▶ _Data extract_:
______________________________
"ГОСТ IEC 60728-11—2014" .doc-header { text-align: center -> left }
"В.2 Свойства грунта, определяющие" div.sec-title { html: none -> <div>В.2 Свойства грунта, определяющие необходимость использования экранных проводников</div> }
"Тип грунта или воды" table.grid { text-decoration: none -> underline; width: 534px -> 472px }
______________________________
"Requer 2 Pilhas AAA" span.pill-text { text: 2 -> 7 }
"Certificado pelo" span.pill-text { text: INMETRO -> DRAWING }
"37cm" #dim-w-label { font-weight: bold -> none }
______________________________
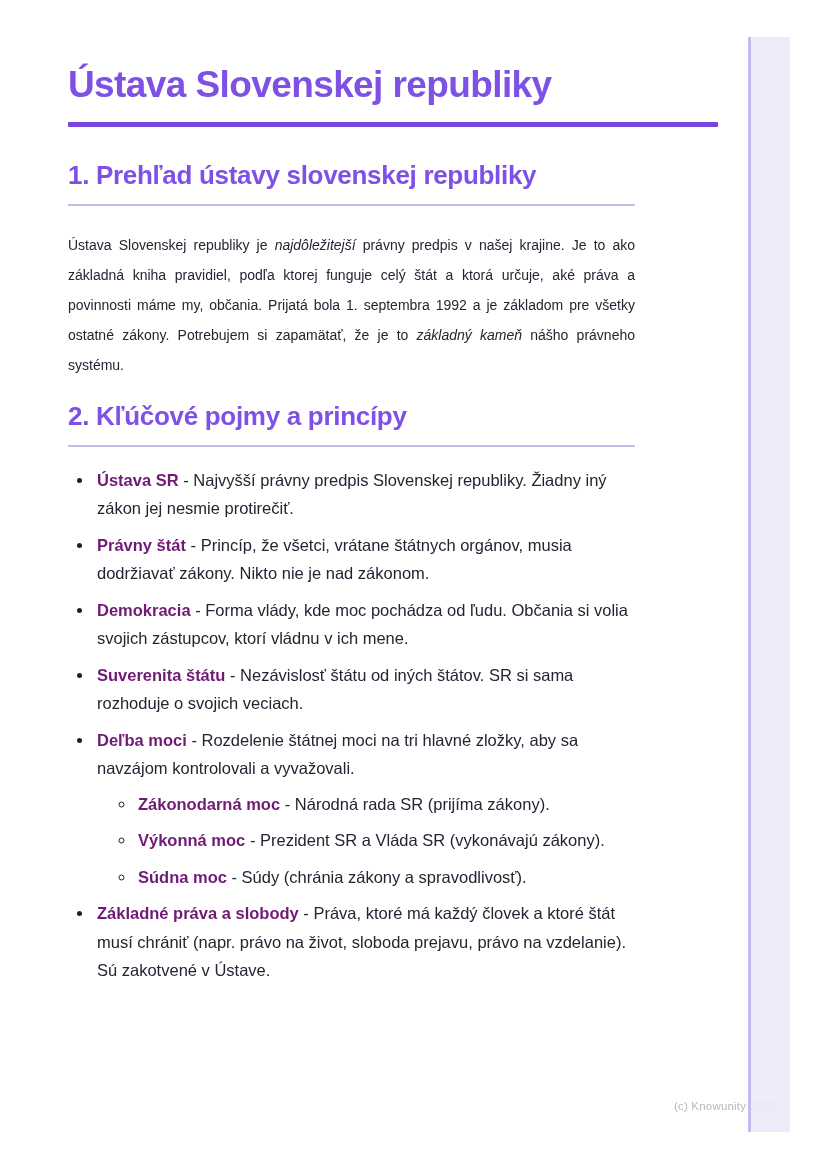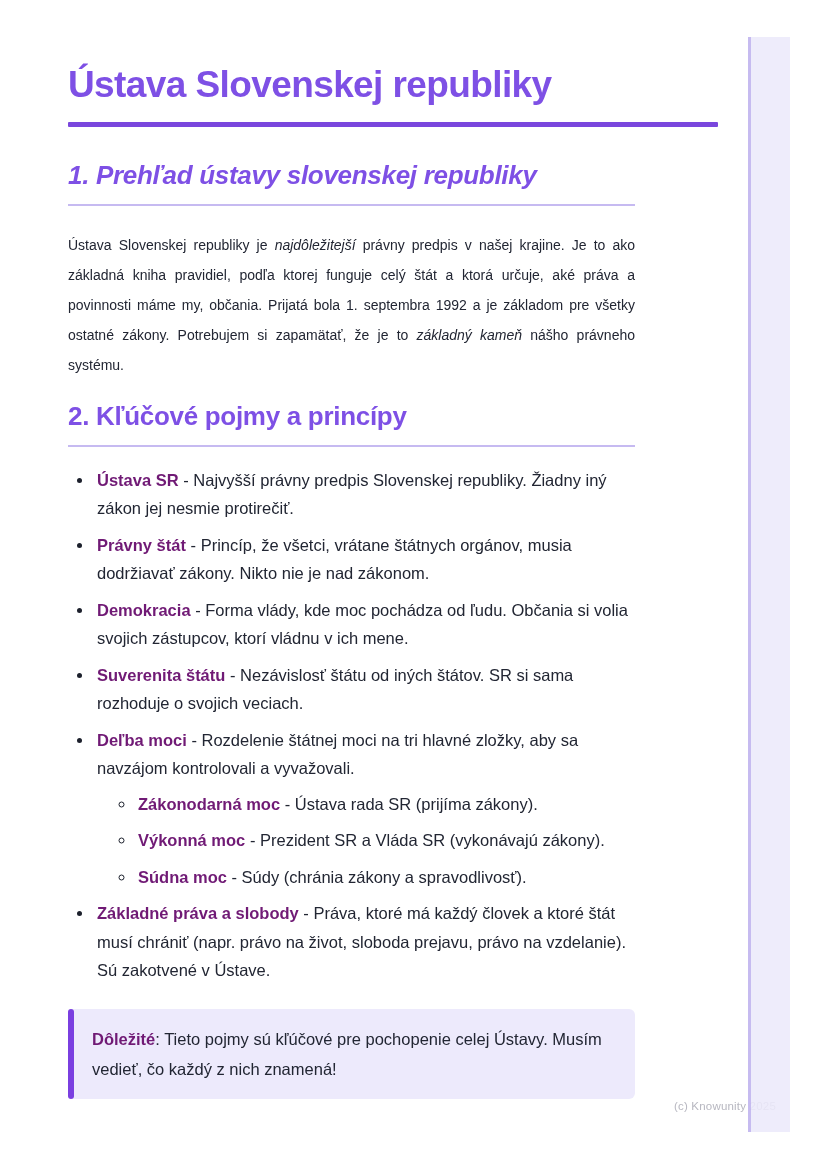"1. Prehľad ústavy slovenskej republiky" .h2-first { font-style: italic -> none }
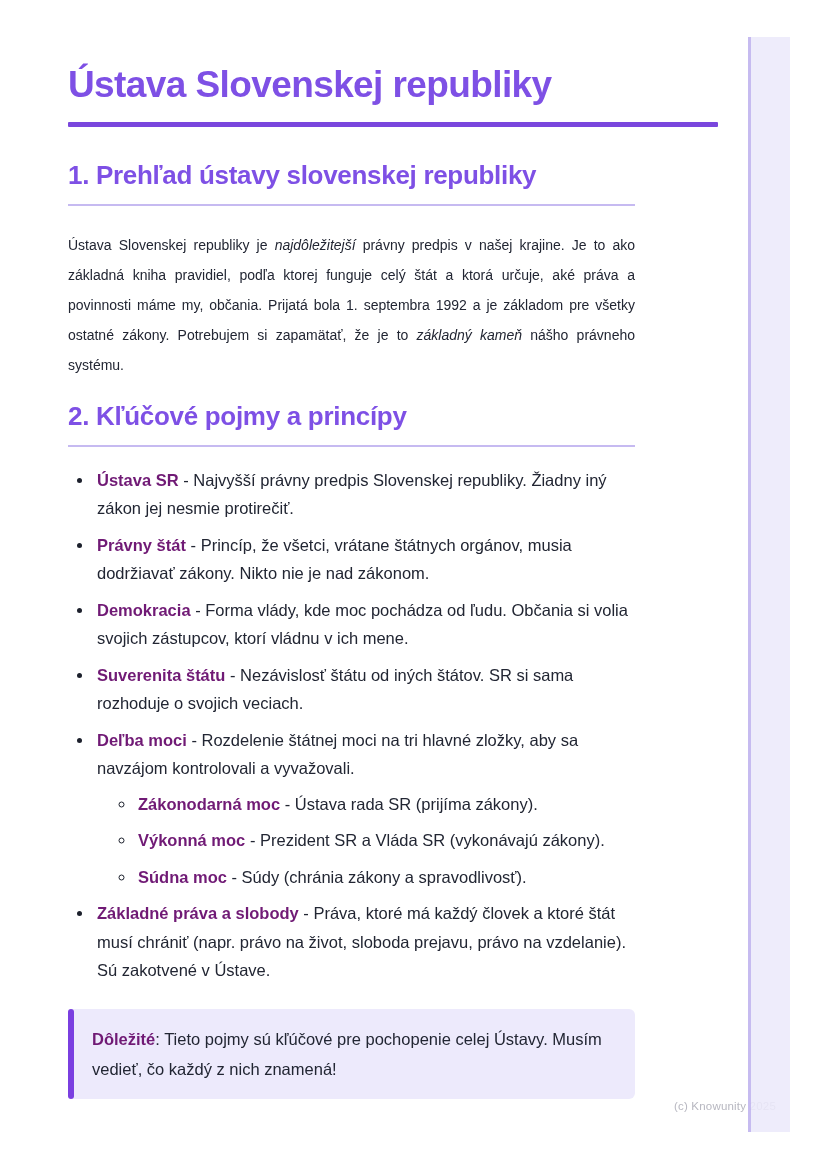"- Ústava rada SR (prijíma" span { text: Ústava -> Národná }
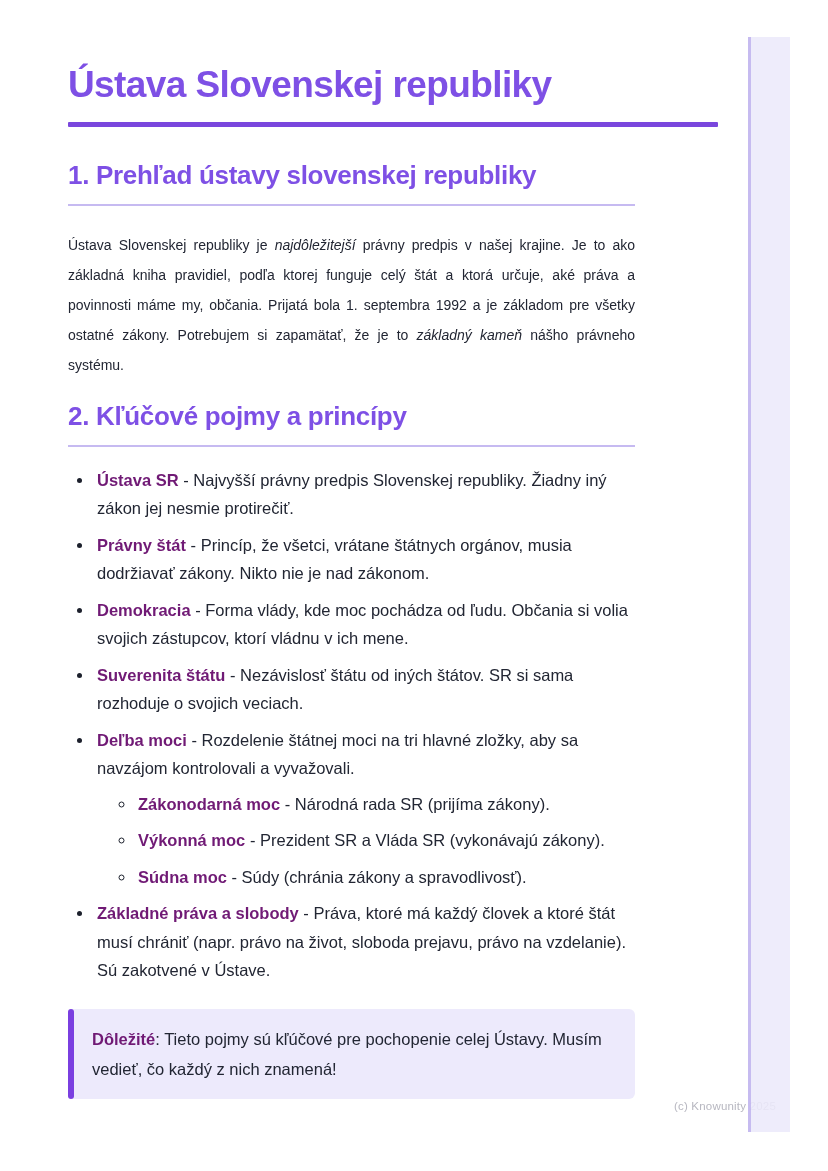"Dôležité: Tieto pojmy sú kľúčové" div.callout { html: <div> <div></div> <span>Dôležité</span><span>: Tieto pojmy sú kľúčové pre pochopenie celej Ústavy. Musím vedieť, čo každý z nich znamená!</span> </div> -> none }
______________________________
Since only part of the listing is wanted, copy exactly the lines from the one holding "text-align: center ->" to the one holding "text-decoration: none ->", both included.

▶ _Expected output_:
"ГОСТ IEC 60728-11—2014" .doc-header { text-align: center -> left }
"В.2 Свойства грунта, определяющие" div.sec-title { html: none -> <div>В.2 Свойства грунта, определяющие необходимость использования экранных проводников</div> }
"Тип грунта или воды" table.grid { text-decoration: none -> underline; width: 534px -> 472px }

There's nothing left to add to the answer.